When 18-year-old Scott Niswonger left his home in a farm town of 11,000 and arrived at Purdue University in 1964, he thought he’d died and gone to heaven.
“It was incredible,” says Scott (AT ’68, HDT ‘04). “I was the luckiest boy pilot from Van Wert, Ohio, to just be accepted at Purdue. That kind of education didn’t exist anywhere else in the world.”
Flash forward to 2009. After a successful career as a pilot, transportation executive, CEO and founder of two air and ground freight businesses, Scott is giving back to his alma mater. With his wife, Nikki, Scott has been a long-time donor to the university. Most recently, the couple provided the leadership funding for the new Niswonger Aviation Technology Building.
Purdue will dedicate the building on September 25. The 18,200-square-foot structure provides a large, updated training facility for future pilots, airline managers, aeronautical technologists and others pursuing careers in the aviation industry.
When he was a student at Purdue, Scott says he was so excited that he didn’t yearn to be anywhere else in the world. No exotic locale was half as enticing as Purdue’s Airport in West Lafayette, IN.
“Is this real?” Niswonger says he used to think. “Because this is it.

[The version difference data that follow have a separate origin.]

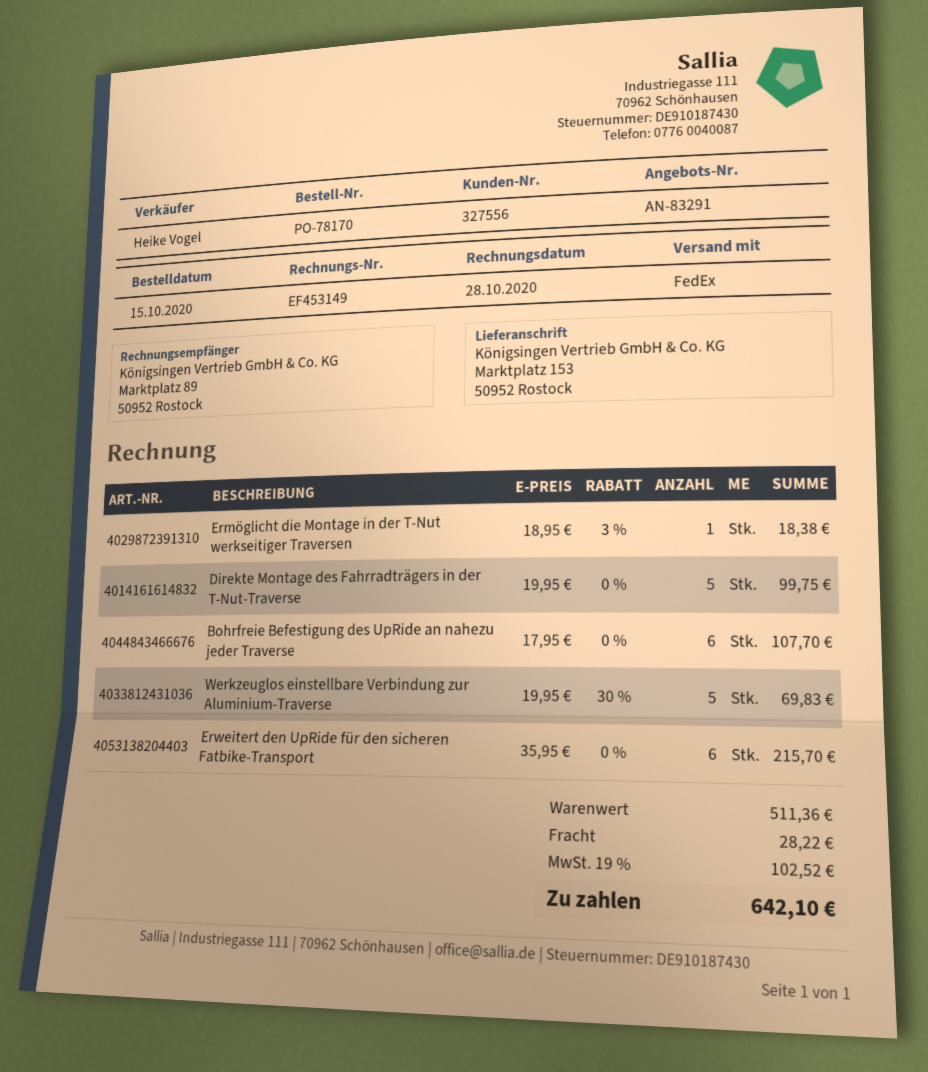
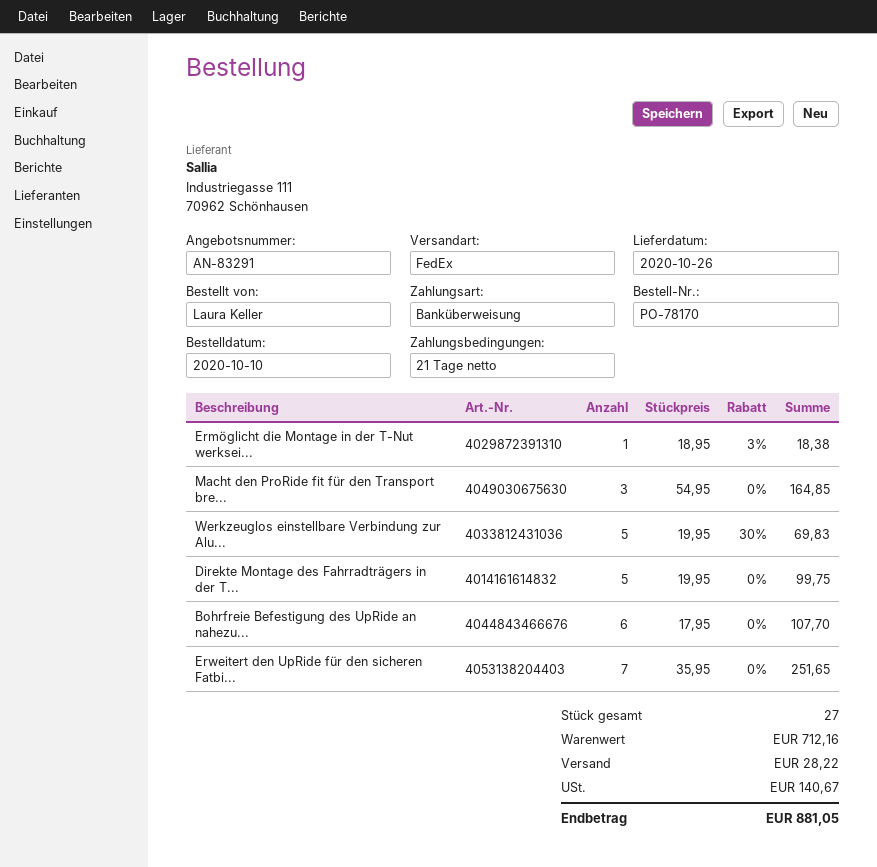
order date: 2020-10-15 -> 2020-10-10
Erweitert den UpRide für den sicheren Fatbike-Transport: 6 x 35.95 = 215.70 -> 7 x 35.95 = 251.65
Macht den ProRide fit für den Transport bre...: none -> 3 x 54.95 = 164.85
subtotal: 511.36 -> 712.16
tax: 102.52 -> 140.67
total: 642.10 -> 881.05

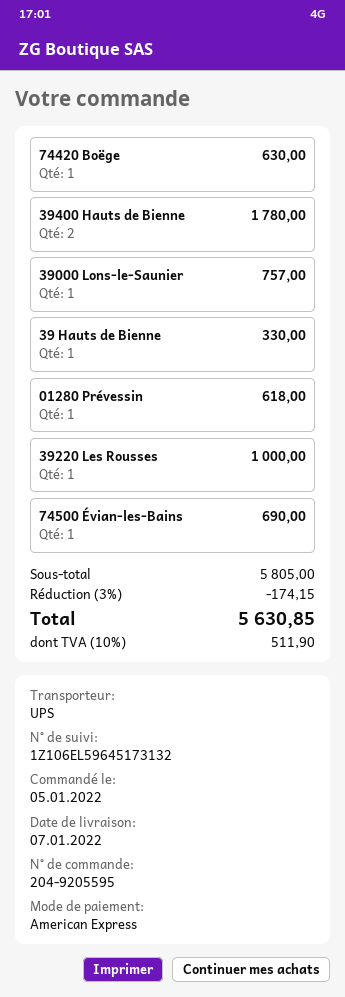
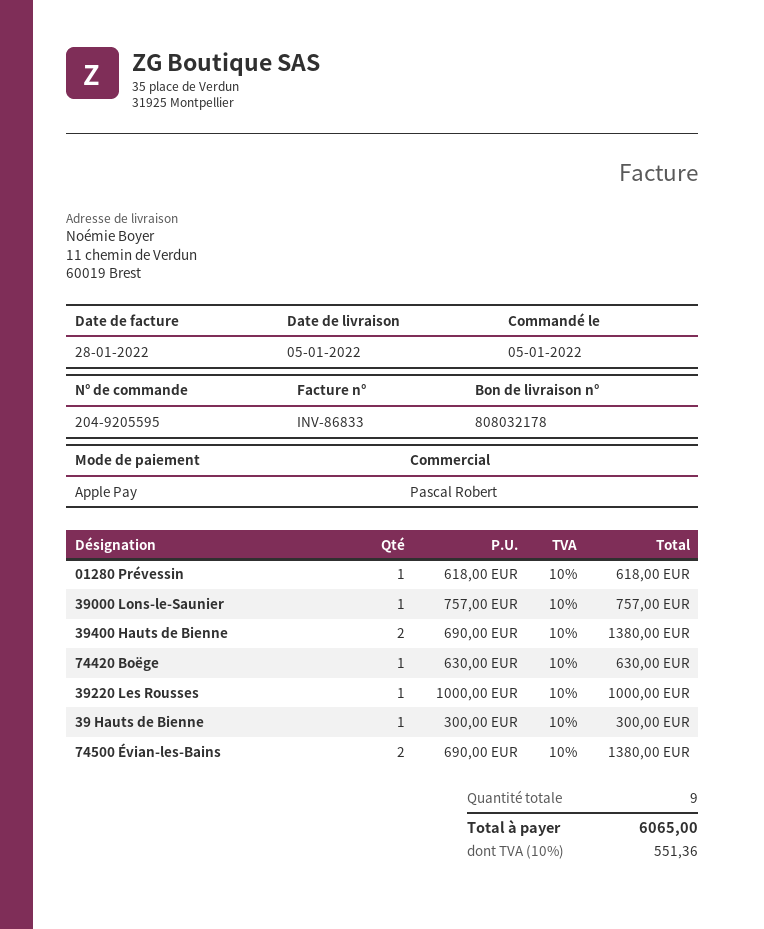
delivery date: 2022-01-07 -> 2022-01-05
payment method: American Express -> Apple Pay
39400 Hauts de Bienne: 2 for 1780.00 -> 2 for 1380.00
39 Hauts de Bienne: 1 for 330.00 -> 1 for 300.00
74500 Évian-les-Bains: 1 for 690.00 -> 2 for 1380.00
discount: 3% = 174.15 -> none
tax: 10% = 511.90 -> 10% = 551.36
total: 5630.85 -> 6065.00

This is exactly what I want to do.”
At the heart of his excitement was the opportunity to participate in a full-fledged airline. Run by the university, the company was called Purdue Aeronautics Corp., which later became Purdue Airlines before losing its primary investor and closing its doors in the 1970s, Scott says.
“You worked at this operating airline that was headquartered at the Purdue airport,” he says. “You worked weather, dispatch and flew. You worked as co-pilot and flight engineer. You worked all over this little airline. Can you imagine a 20-year-old kid being the co-pilot of a (twin engine, 24-passenger) DC-3?”
Scott was bitten by the aviation bug early. His home was on the flight path of Baer Field, the World War II-era Army Air Forces facility that later became Fort Wayne, Ind, International Airport. Growing up, he loved to watch the planes descending over his house for the final leg of their flights.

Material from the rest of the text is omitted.